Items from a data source
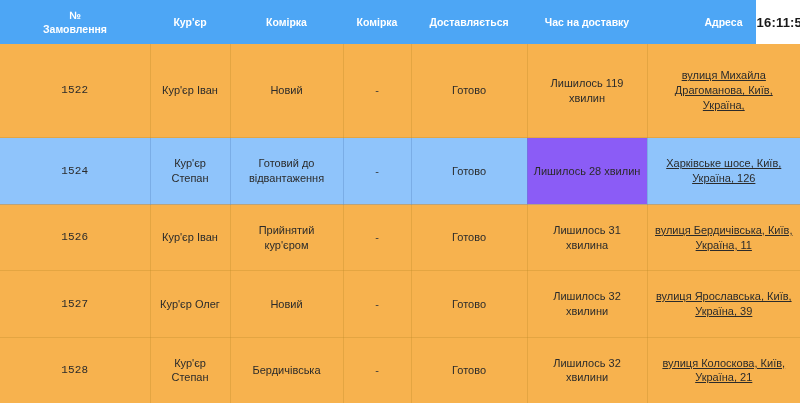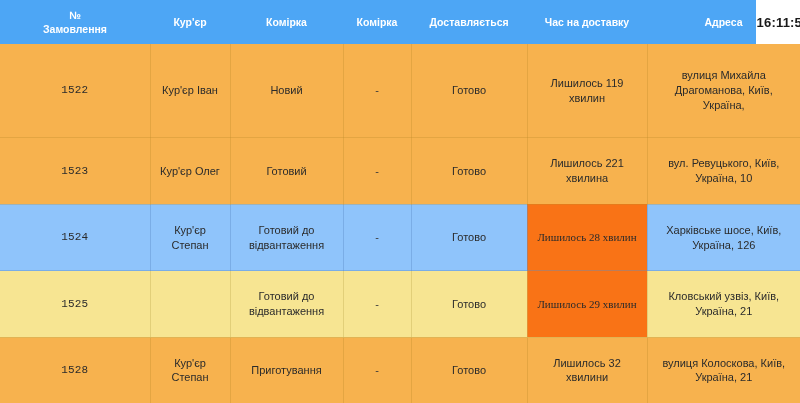"вулиця Михайла Драгоманова, Київ," tbody td:last-child { text-decoration: none -> underline }
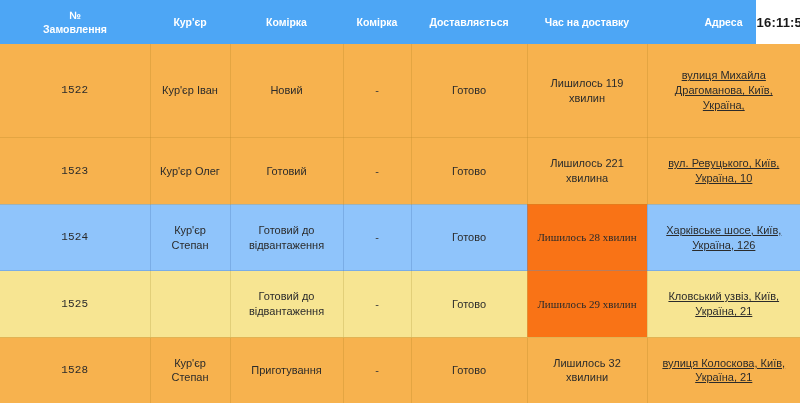"1523" tr.row-orange { html: <tr> <td>1523</td> <td>Кур'єр Олег</td> <td>Готовий</td> <td>-</td> <td>Готово</td> <td>Лишилось 221 хвилина</td> <td>вул. Ревуцького, Київ, Україна, 10</td> </tr> -> none }
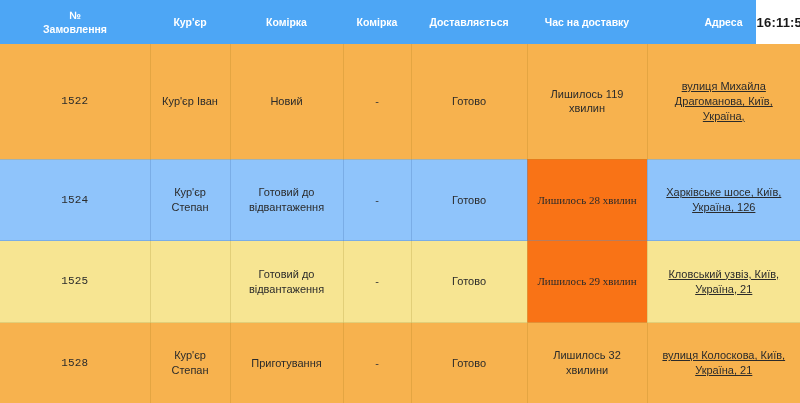"Лишилось 28 хвилин" tr.row-blue td.time-alert, tr.row-yellow td.time-alert { background: #f97316 -> #8b5cf6; font-family: Liberation Serif, serif -> none }
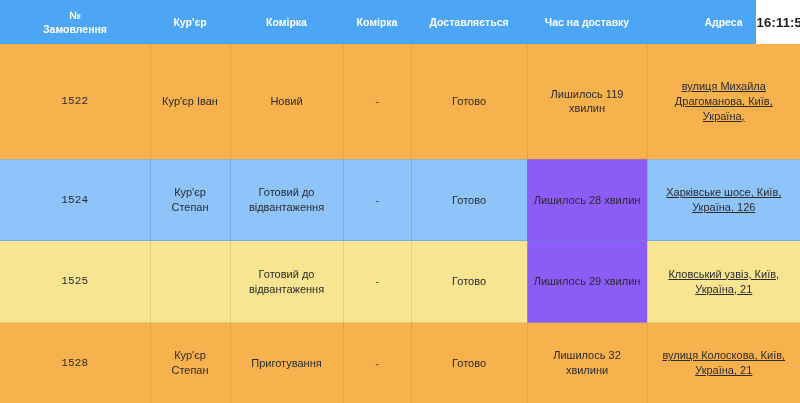"1525" tr.row-yellow { html: <tr> <td>1525</td> <td></td> <td>Готовий до відвантаження</td> <td>-</td> <td>Готово</td> <td>Лишилось 29 хвилин</td> <td>Кловський узвіз, Київ, Україна, 21</td> </tr> -> none }
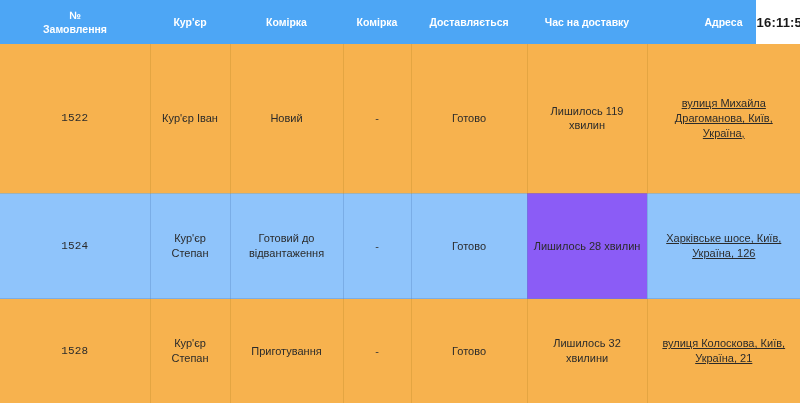"1526" tr.row-orange { html: none -> <tr> <td>1526</td> <td>Кур'єр Іван</td> <td>Прийнятий кур'єром</td> <td>-</td> <td>Готово</td> <td>Лишилось 31 хвилина</td> <td>вулиця Бердичівська, Київ, Україна, 11</td> </tr> }
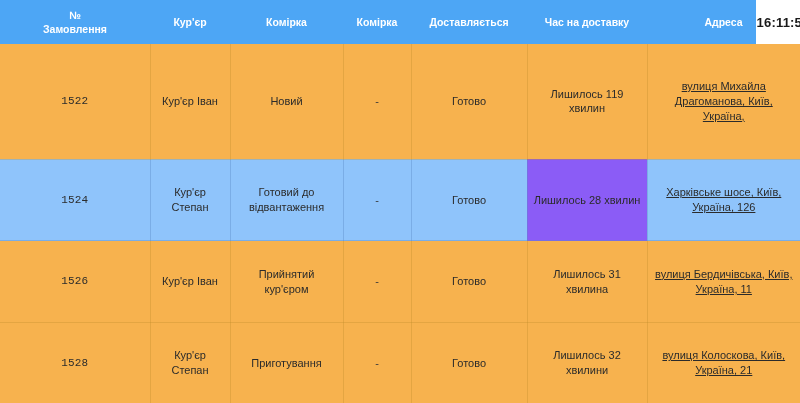"1527" tr.row-orange { html: none -> <tr> <td>1527</td> <td>Кур'єр Олег</td> <td>Новий</td> <td>-</td> <td>Готово</td> <td>Лишилось 32 хвилини</td> <td>вулиця Ярославська, Київ, Україна, 39</td> </tr> }
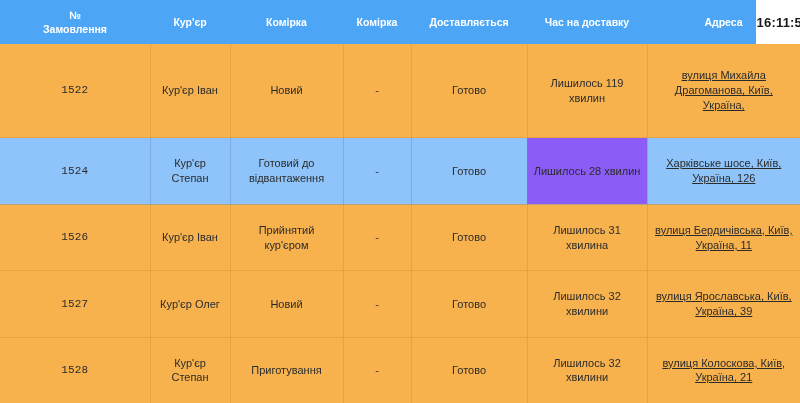"Приготування" td.status-cell { text: Приготування -> Бердичівська }
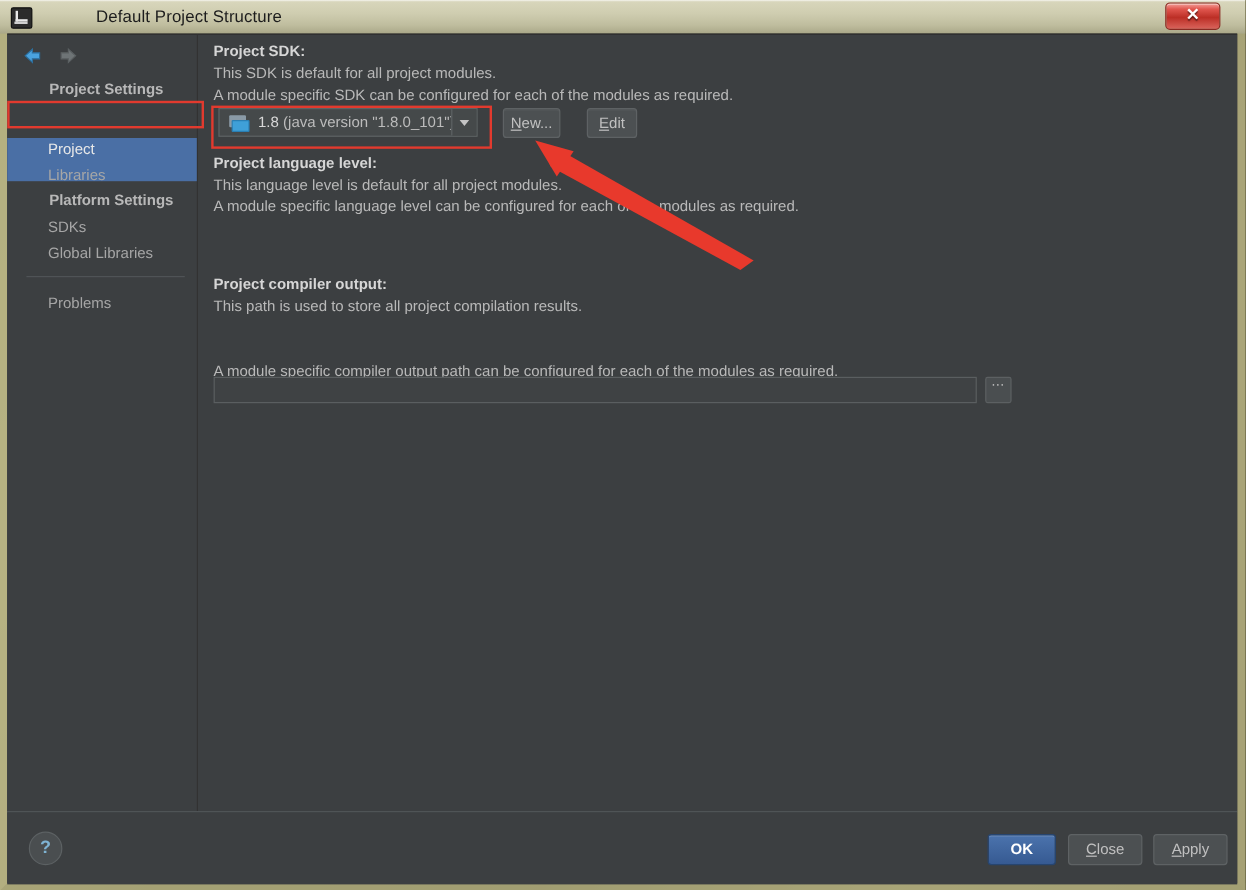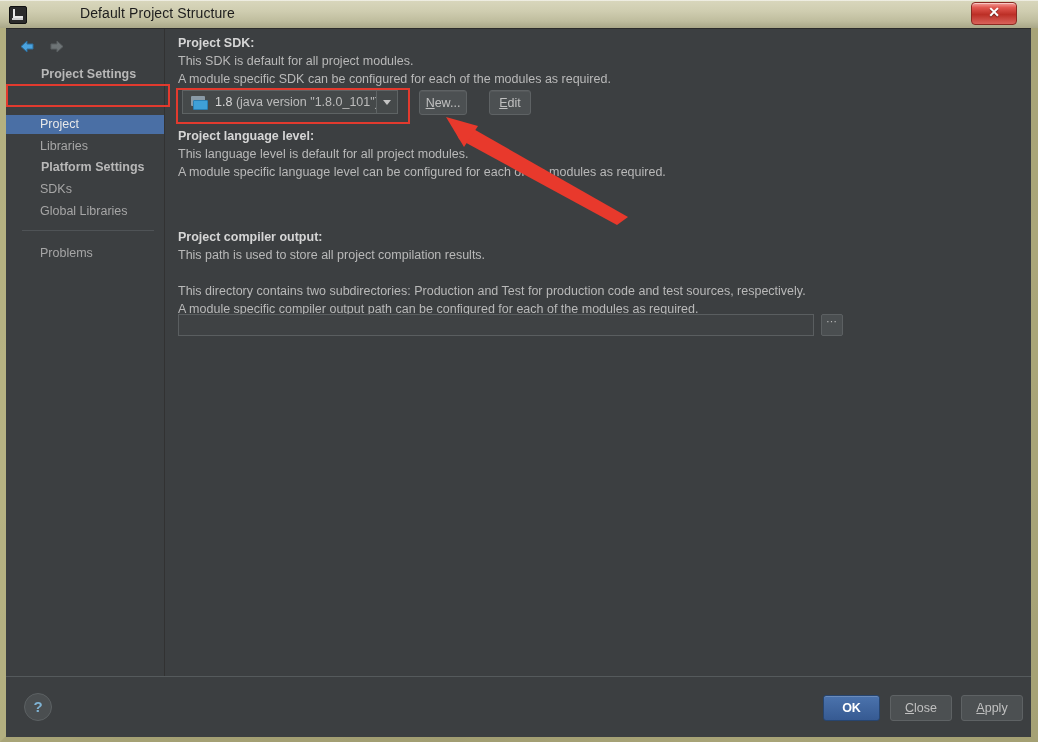"Project" .nav-item { height: 19px -> 36px }
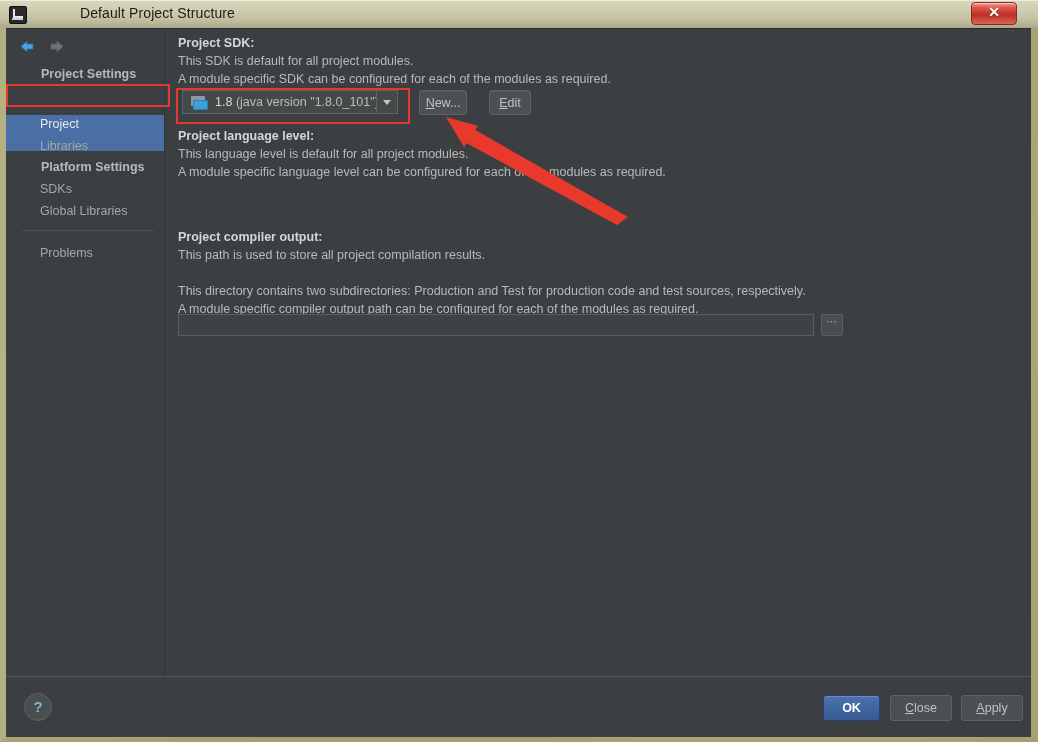"This directory contains two" div.desc-line { html: <div>This directory contains two subdirectories: Production and Test for production code and test sources, respectively.</div> -> none }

YOUR GOAL - Output the line that contains "tr.row-blue td.time-alert, tr.row-yellow" and every subsequent line through the end of the entries, exactly as given, without pictures.

RESPONSE TO THIS TASK -
"Лишилось 28 хвилин" tr.row-blue td.time-alert, tr.row-yellow td.time-alert { background: #f97316 -> #8b5cf6; font-family: Liberation Serif, serif -> none }
"1525" tr.row-yellow { html: <tr> <td>1525</td> <td></td> <td>Готовий до відвантаження</td> <td>-</td> <td>Готово</td> <td>Лишилось 29 хвилин</td> <td>Кловський узвіз, Київ, Україна, 21</td> </tr> -> none }
"1526" tr.row-orange { html: none -> <tr> <td>1526</td> <td>Кур'єр Іван</td> <td>Прийнятий кур'єром</td> <td>-</td> <td>Готово</td> <td>Лишилось 31 хвилина</td> <td>вулиця Бердичівська, Київ, Україна, 11</td> </tr> }
"1527" tr.row-orange { html: none -> <tr> <td>1527</td> <td>Кур'єр Олег</td> <td>Новий</td> <td>-</td> <td>Готово</td> <td>Лишилось 32 хвилини</td> <td>вулиця Ярославська, Київ, Україна, 39</td> </tr> }
"Приготування" td.status-cell { text: Приготування -> Бердичівська }
"Project" .nav-item { height: 19px -> 36px }
"This directory contains two" div.desc-line { html: <div>This directory contains two subdirectories: Production and Test for production code and test sources, respectively.</div> -> none }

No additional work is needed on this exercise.